Rheumatologist
In my search for a new Neurologist I have read that a Rheumatologist may be a better choice, if available, to help with MG.
Any comments, or clarity, as to searching for a Rhuematologist, especially any experience.
Thanks
With further research it becomes clear’er that while there are reports of some connectivity by Rheumatologist to MG the main value is when the MG’er also has more than 1 autoimmune disorder.
Lupus.
Osteoarthritis.
Gout.
Psoriatic arthritis.
Sjögren's syndrome.
Fibromyalgia.
Vasculitis.
And yet, my search still supports the idea that while an acceptable Neurologist is hard to find, maybe connecting with a Rheumatologist in search of a Neurologist (a referral) will move the process along.One of the values I am looking for in a new Neurologist is his / her ability to recommend a Optomerest with solid MG experience. Prior to my MG coming out of its remission I had cataract surgery; the replacement of my infected lenses with new / artificial lenses and initially all seemed OK ... and then my MG came out and I now have double vision (Diplopia). The good news: my efforts (increasing medication) to put my MG back into remission has reduced my double vision by about 50% ... YEA!

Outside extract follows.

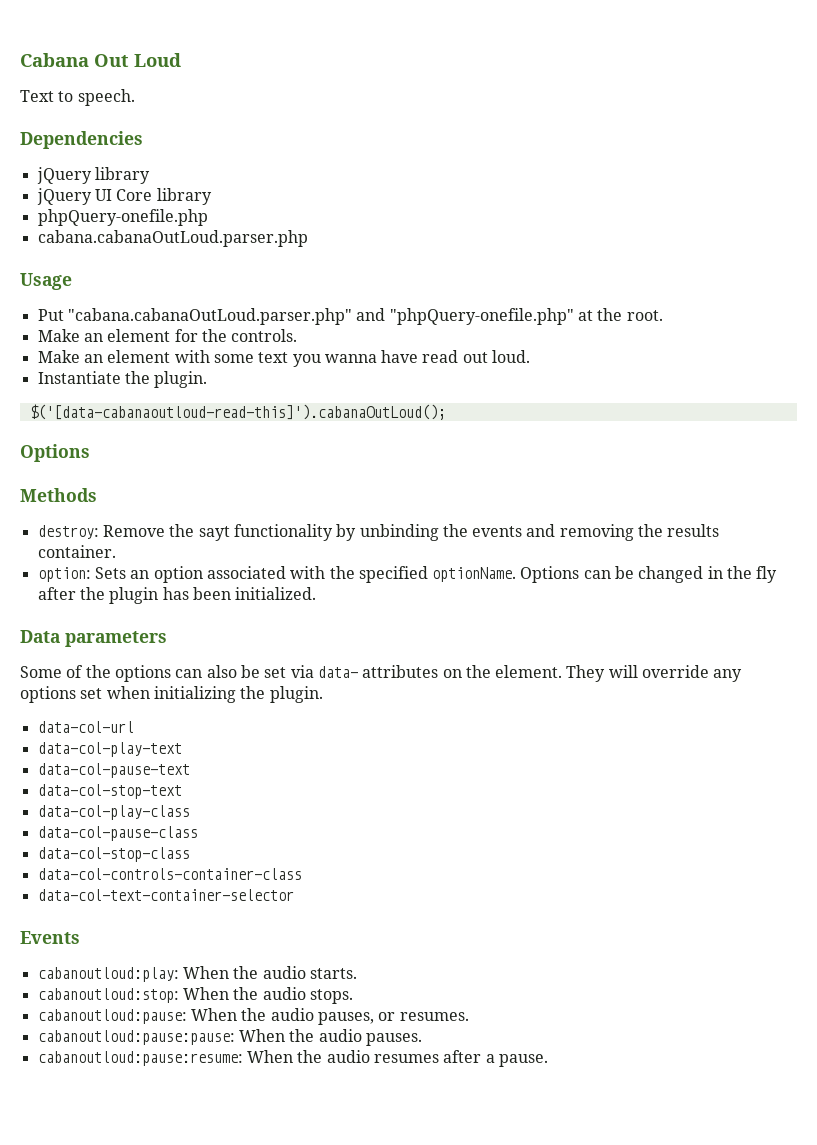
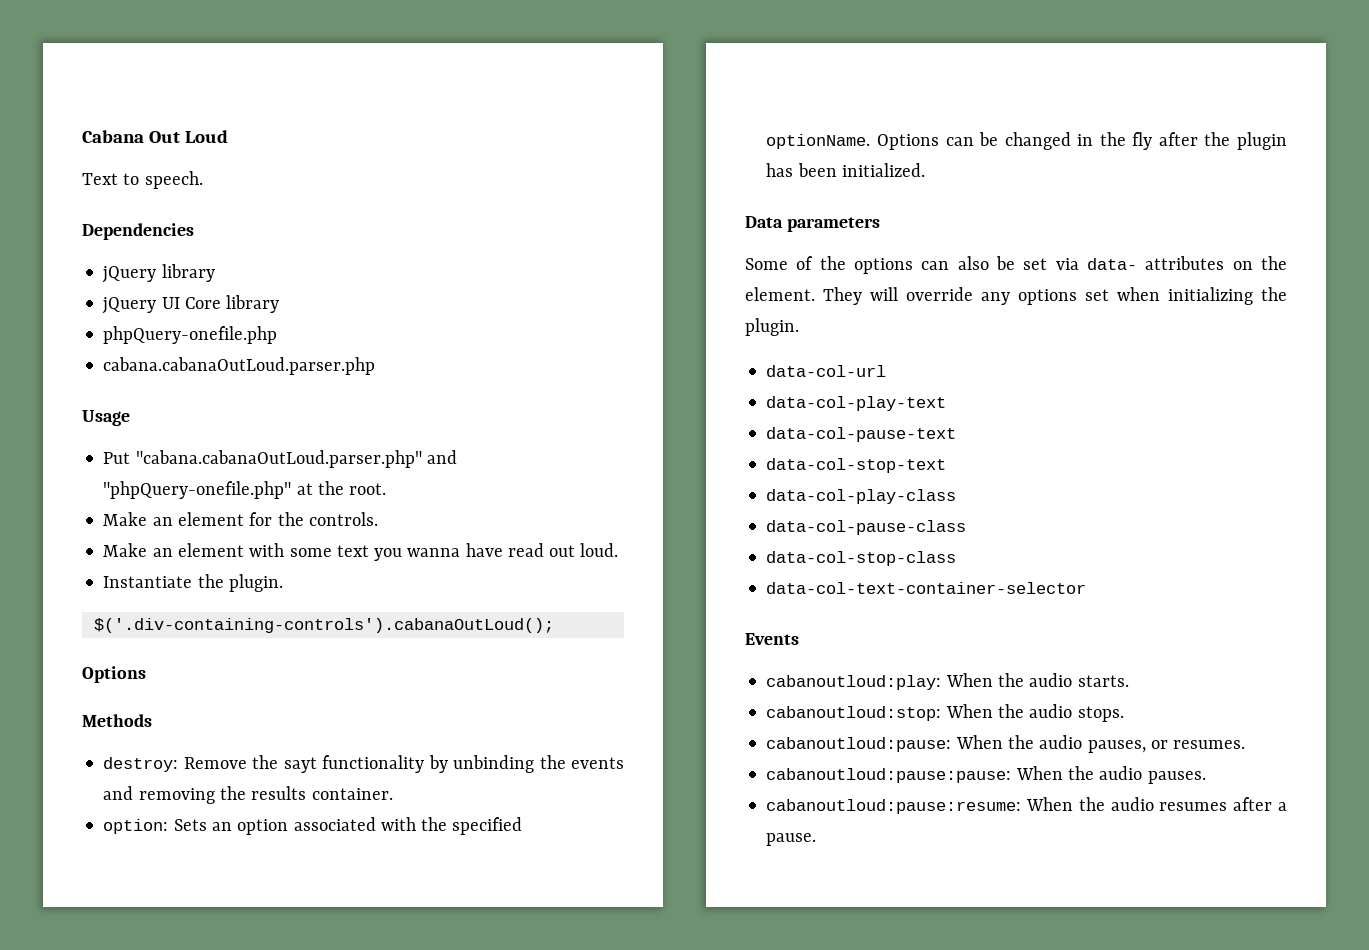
- $('[data-cabanaoutloud-read-this]').cabanaOutLoud();
+ $('.div-containing-controls').cabanaOutLoud();
- data-col-controls-container-class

I am still considering a 'darkened' prosthetic contact lens once I found that my double vision went away by covering one eye (which is labor oriented) and then finding by darkening one eye /side of a pair of frames I eliminated the labor of holding my hand over an eye. Going to an optomerist and a opthmologist it was diagnosed that my MG 'floated' ---coming and going-- thus virtually impossible to have a prescription. And while my optomerist was able to find an answer to my question regarding a darkened conact this idea was new to her and thus I hope to find a optomerist with solid MG experience; including prosthetic contacts should I go that (expensive) route.
We see a highly qualified MG specialist twice a year, with close coordination to a local primary. This is such a highly specialized field! And read through these posts. In general people are best served by an expert.
Hi, Ralsted, I have seen a few people who said that they had other Dr. other than neurologist for their MG Primary Care. From my experience with my Rheumatologist, she said absolutely not for treating my MG. I see her for degenerative disc & degenerative joint Disease/ osteoarthritis & osteopenia (beginning of Osteoporosis).
Finding a good neurologist to treat MG is very hard!! The association has no MG Specialist listed for my State.
Keep looking and Best Wishes!! Sally Farrier...Myasthenia-Gravis.com (team member).Thank you Sally for your sharring ... musch appreciated! Sorry to hear you do not have a MG specialist in your state ... I live in California so I have an abundance of 1) Neurologist and 2) most of which include MG in their coverage and 3) very few of those claiming MG knowledge whom TRULY have MG knowledge past what they read in their medical newsletters or are given from their insurance 'handlers'.
BTW: When it comes to finding a Neurologist whose resume' has the 'needed' experience--over and above what the doctor has read or their insurance company had told them--is a challenge and I hope to address this once I have find a solution ... I am resolved to go back to my original Neurologist who is now a distance away yet the challenge to 'get' to him is tied to Medicare / Medical and while he is approved by Medicare he limits the Medicare-oriented programs he will work through and this limits the insurance companies he will work with and thus a new challenge.